■ **YOUR OBJECTIVE**: The records below are to be quoted in full; please keep every word exact.
----
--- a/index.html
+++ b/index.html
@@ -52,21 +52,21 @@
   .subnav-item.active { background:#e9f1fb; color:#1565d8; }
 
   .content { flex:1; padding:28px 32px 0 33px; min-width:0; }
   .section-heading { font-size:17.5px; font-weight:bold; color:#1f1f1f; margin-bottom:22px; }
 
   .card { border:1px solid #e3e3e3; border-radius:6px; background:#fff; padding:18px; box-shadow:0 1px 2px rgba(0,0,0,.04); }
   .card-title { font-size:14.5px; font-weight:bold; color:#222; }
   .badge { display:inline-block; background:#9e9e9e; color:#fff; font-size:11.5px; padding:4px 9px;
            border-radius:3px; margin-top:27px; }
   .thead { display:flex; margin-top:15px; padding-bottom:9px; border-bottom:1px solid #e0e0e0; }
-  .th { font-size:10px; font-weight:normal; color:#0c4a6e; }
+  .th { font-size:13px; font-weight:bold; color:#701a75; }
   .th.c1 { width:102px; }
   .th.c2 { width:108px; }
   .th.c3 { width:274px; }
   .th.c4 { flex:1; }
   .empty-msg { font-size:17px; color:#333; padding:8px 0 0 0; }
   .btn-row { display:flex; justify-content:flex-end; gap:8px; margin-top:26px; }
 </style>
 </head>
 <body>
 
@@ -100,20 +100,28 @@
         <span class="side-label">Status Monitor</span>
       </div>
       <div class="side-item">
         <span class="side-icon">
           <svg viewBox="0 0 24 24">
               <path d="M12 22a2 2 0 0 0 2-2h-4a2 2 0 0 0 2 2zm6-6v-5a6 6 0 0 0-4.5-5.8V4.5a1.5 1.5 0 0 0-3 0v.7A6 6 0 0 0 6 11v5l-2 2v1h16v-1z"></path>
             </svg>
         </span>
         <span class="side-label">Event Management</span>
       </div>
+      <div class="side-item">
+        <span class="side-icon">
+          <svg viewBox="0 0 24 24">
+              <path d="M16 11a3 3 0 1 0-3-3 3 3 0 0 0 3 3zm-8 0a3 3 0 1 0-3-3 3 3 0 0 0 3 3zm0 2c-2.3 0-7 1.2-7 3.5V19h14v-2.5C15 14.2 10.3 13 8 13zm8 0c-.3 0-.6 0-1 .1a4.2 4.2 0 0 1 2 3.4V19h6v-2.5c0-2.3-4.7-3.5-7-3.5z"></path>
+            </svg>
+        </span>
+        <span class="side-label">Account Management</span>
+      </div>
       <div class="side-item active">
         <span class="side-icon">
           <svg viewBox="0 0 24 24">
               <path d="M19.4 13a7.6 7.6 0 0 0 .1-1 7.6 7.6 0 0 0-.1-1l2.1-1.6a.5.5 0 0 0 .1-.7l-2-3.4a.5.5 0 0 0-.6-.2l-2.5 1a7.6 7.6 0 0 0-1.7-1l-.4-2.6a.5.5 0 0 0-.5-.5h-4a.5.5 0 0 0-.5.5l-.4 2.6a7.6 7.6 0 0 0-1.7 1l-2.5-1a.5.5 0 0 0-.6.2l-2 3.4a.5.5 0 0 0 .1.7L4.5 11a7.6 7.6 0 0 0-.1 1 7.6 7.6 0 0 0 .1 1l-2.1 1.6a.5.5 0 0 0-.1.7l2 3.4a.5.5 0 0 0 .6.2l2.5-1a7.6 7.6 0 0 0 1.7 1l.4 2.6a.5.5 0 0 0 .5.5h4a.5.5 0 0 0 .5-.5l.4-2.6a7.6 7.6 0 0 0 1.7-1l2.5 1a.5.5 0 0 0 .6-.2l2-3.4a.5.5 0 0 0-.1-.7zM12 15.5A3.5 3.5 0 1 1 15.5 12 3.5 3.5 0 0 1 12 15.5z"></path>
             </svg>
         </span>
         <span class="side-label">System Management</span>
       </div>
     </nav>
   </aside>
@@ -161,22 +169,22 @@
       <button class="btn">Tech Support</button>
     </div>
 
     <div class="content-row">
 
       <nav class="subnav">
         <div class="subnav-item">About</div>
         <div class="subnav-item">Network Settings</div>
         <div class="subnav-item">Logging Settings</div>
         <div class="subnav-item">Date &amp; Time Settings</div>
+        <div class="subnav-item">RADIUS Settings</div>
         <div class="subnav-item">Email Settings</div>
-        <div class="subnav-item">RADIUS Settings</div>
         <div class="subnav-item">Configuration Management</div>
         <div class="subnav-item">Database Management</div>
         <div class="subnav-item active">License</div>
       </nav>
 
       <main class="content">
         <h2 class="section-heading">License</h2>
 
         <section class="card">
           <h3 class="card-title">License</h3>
----
■ **WRITTEN SOLUTION**:
--- a/index.html
+++ b/index.html
@@ -52,21 +52,21 @@
   .subnav-item.active { background:#e9f1fb; color:#1565d8; }
 
   .content { flex:1; padding:28px 32px 0 33px; min-width:0; }
   .section-heading { font-size:17.5px; font-weight:bold; color:#1f1f1f; margin-bottom:22px; }
 
   .card { border:1px solid #e3e3e3; border-radius:6px; background:#fff; padding:18px; box-shadow:0 1px 2px rgba(0,0,0,.04); }
   .card-title { font-size:14.5px; font-weight:bold; color:#222; }
   .badge { display:inline-block; background:#9e9e9e; color:#fff; font-size:11.5px; padding:4px 9px;
            border-radius:3px; margin-top:27px; }
   .thead { display:flex; margin-top:15px; padding-bottom:9px; border-bottom:1px solid #e0e0e0; }
-  .th { font-size:10px; font-weight:normal; color:#0c4a6e; }
+  .th { font-size:13px; font-weight:bold; color:#701a75; }
   .th.c1 { width:102px; }
   .th.c2 { width:108px; }
   .th.c3 { width:274px; }
   .th.c4 { flex:1; }
   .empty-msg { font-size:17px; color:#333; padding:8px 0 0 0; }
   .btn-row { display:flex; justify-content:flex-end; gap:8px; margin-top:26px; }
 </style>
 </head>
 <body>
 
@@ -100,20 +100,28 @@
         <span class="side-label">Status Monitor</span>
       </div>
       <div class="side-item">
         <span class="side-icon">
           <svg viewBox="0 0 24 24">
               <path d="M12 22a2 2 0 0 0 2-2h-4a2 2 0 0 0 2 2zm6-6v-5a6 6 0 0 0-4.5-5.8V4.5a1.5 1.5 0 0 0-3 0v.7A6 6 0 0 0 6 11v5l-2 2v1h16v-1z"></path>
             </svg>
         </span>
         <span class="side-label">Event Management</span>
       </div>
+      <div class="side-item">
+        <span class="side-icon">
+          <svg viewBox="0 0 24 24">
+              <path d="M16 11a3 3 0 1 0-3-3 3 3 0 0 0 3 3zm-8 0a3 3 0 1 0-3-3 3 3 0 0 0 3 3zm0 2c-2.3 0-7 1.2-7 3.5V19h14v-2.5C15 14.2 10.3 13 8 13zm8 0c-.3 0-.6 0-1 .1a4.2 4.2 0 0 1 2 3.4V19h6v-2.5c0-2.3-4.7-3.5-7-3.5z"></path>
+            </svg>
+        </span>
+        <span class="side-label">Account Management</span>
+      </div>
       <div class="side-item active">
         <span class="side-icon">
           <svg viewBox="0 0 24 24">
               <path d="M19.4 13a7.6 7.6 0 0 0 .1-1 7.6 7.6 0 0 0-.1-1l2.1-1.6a.5.5 0 0 0 .1-.7l-2-3.4a.5.5 0 0 0-.6-.2l-2.5 1a7.6 7.6 0 0 0-1.7-1l-.4-2.6a.5.5 0 0 0-.5-.5h-4a.5.5 0 0 0-.5.5l-.4 2.6a7.6 7.6 0 0 0-1.7 1l-2.5-1a.5.5 0 0 0-.6.2l-2 3.4a.5.5 0 0 0 .1.7L4.5 11a7.6 7.6 0 0 0-.1 1 7.6 7.6 0 0 0 .1 1l-2.1 1.6a.5.5 0 0 0-.1.7l2 3.4a.5.5 0 0 0 .6.2l2.5-1a7.6 7.6 0 0 0 1.7 1l.4 2.6a.5.5 0 0 0 .5.5h4a.5.5 0 0 0 .5-.5l.4-2.6a7.6 7.6 0 0 0 1.7-1l2.5 1a.5.5 0 0 0 .6-.2l2-3.4a.5.5 0 0 0-.1-.7zM12 15.5A3.5 3.5 0 1 1 15.5 12 3.5 3.5 0 0 1 12 15.5z"></path>
             </svg>
         </span>
         <span class="side-label">System Management</span>
       </div>
     </nav>
   </aside>
@@ -161,22 +169,22 @@
       <button class="btn">Tech Support</button>
     </div>
 
     <div class="content-row">
 
       <nav class="subnav">
         <div class="subnav-item">About</div>
         <div class="subnav-item">Network Settings</div>
         <div class="subnav-item">Logging Settings</div>
         <div class="subnav-item">Date &amp; Time Settings</div>
+        <div class="subnav-item">RADIUS Settings</div>
         <div class="subnav-item">Email Settings</div>
-        <div class="subnav-item">RADIUS Settings</div>
         <div class="subnav-item">Configuration Management</div>
         <div class="subnav-item">Database Management</div>
         <div class="subnav-item active">License</div>
       </nav>
 
       <main class="content">
         <h2 class="section-heading">License</h2>
 
         <section class="card">
           <h3 class="card-title">License</h3>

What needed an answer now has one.